Repeat precisely the span of lines below that opens with the line containing "1966 Ford Ranchero Smartphone Case - Racing" and closes with the line containing "total: 75.68 -> 108.04", both included.

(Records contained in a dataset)
********
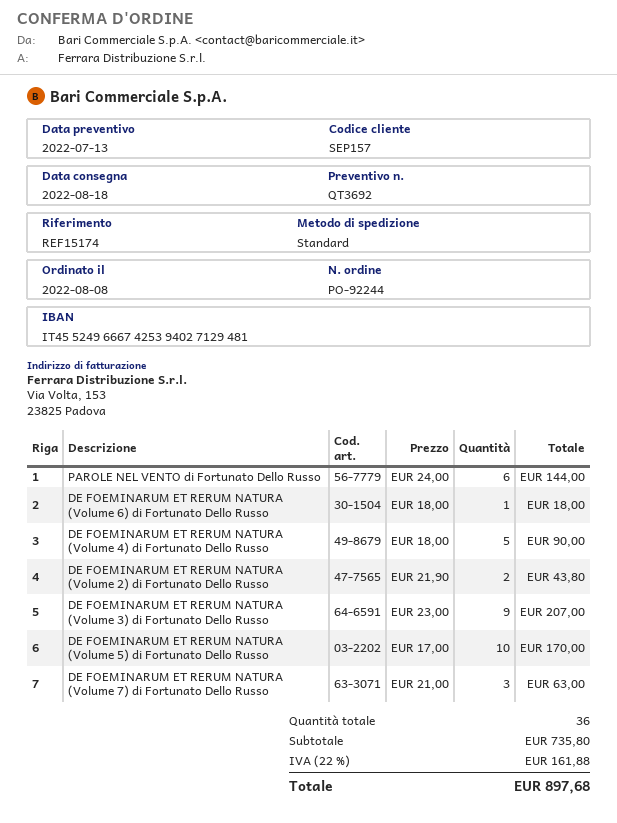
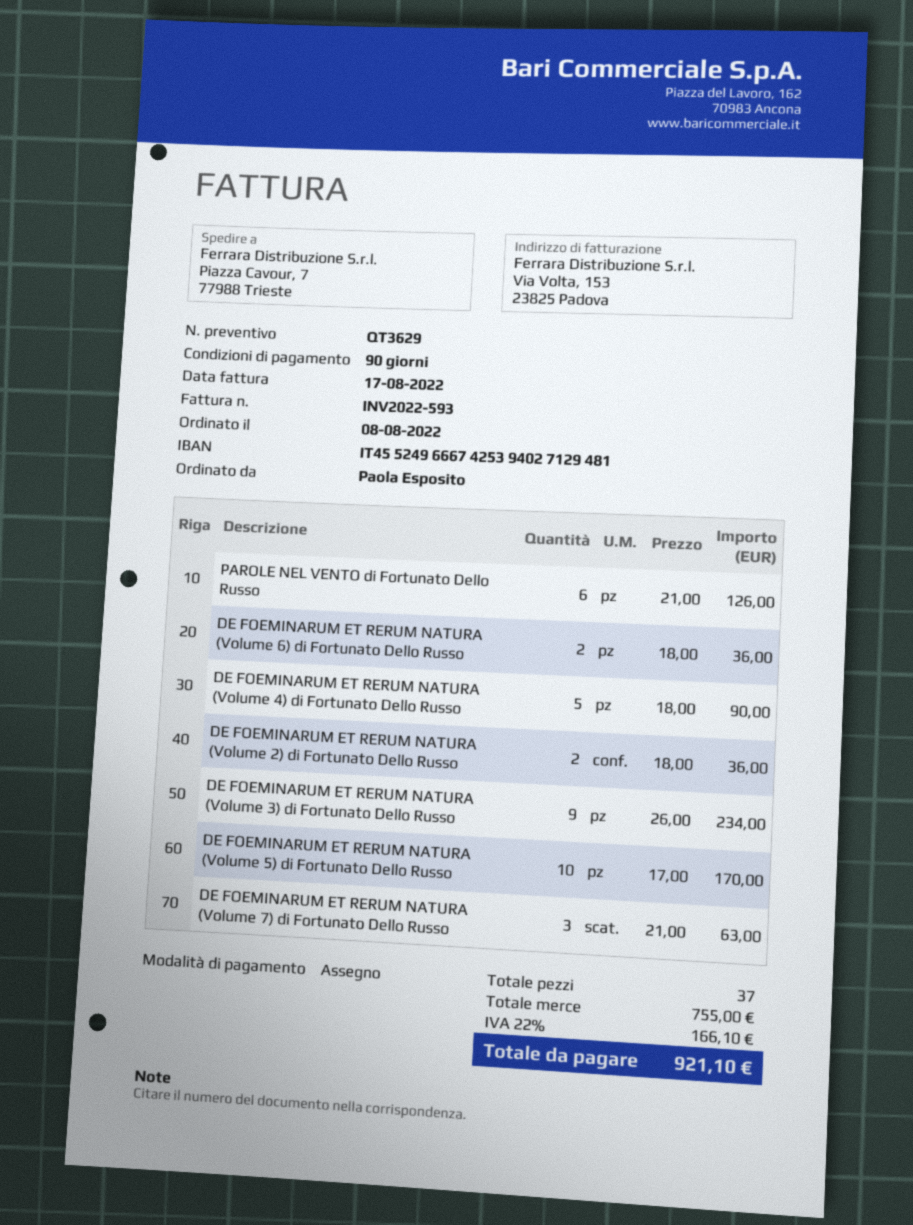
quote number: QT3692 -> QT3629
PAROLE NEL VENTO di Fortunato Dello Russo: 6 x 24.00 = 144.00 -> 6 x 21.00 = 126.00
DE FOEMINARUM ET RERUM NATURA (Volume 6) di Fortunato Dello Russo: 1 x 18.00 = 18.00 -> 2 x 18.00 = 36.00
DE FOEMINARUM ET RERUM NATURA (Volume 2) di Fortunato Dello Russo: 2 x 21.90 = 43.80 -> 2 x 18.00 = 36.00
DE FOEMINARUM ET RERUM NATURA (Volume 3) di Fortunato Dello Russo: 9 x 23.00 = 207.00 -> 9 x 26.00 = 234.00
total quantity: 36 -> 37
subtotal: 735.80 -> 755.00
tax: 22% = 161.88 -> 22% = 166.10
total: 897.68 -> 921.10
********
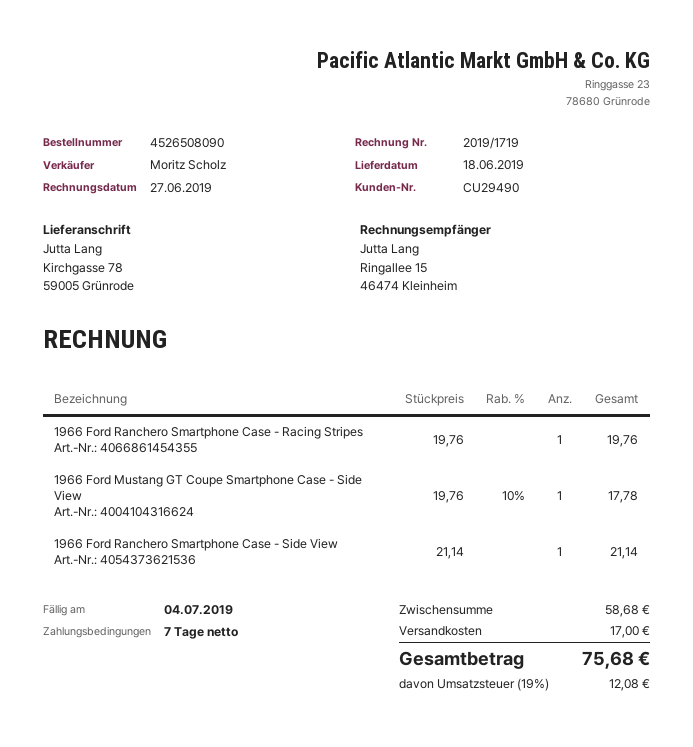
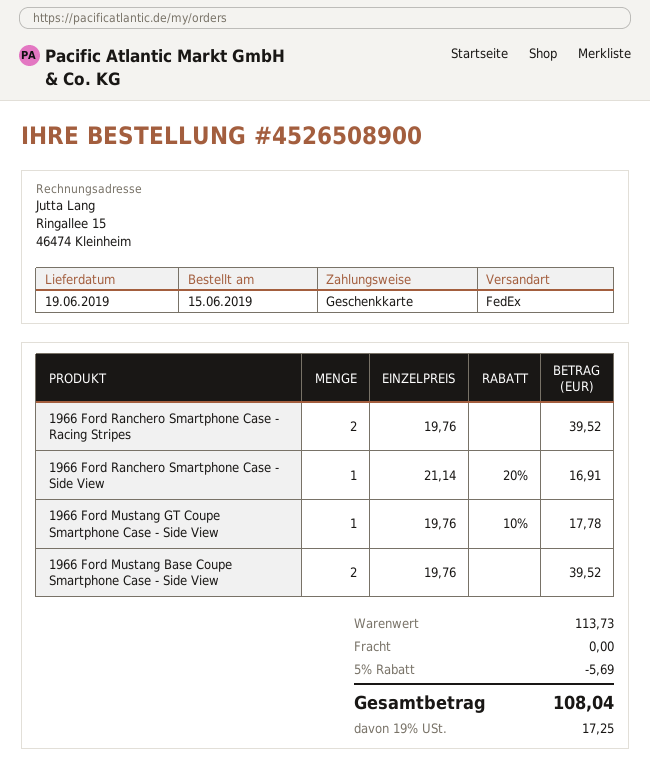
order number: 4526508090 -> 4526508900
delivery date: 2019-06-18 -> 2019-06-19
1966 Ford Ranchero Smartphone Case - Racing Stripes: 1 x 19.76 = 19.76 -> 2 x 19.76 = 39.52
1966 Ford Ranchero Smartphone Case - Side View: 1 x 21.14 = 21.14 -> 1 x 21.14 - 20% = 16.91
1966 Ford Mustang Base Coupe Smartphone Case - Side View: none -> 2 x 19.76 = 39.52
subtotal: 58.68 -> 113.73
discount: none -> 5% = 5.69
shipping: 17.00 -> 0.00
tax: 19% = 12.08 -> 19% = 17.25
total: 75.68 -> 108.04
********
• _Response to the task_
1966 Ford Ranchero Smartphone Case - Racing Stripes: 1 x 19.76 = 19.76 -> 2 x 19.76 = 39.52
1966 Ford Ranchero Smartphone Case - Side View: 1 x 21.14 = 21.14 -> 1 x 21.14 - 20% = 16.91
1966 Ford Mustang Base Coupe Smartphone Case - Side View: none -> 2 x 19.76 = 39.52
subtotal: 58.68 -> 113.73
discount: none -> 5% = 5.69
shipping: 17.00 -> 0.00
tax: 19% = 12.08 -> 19% = 17.25
total: 75.68 -> 108.04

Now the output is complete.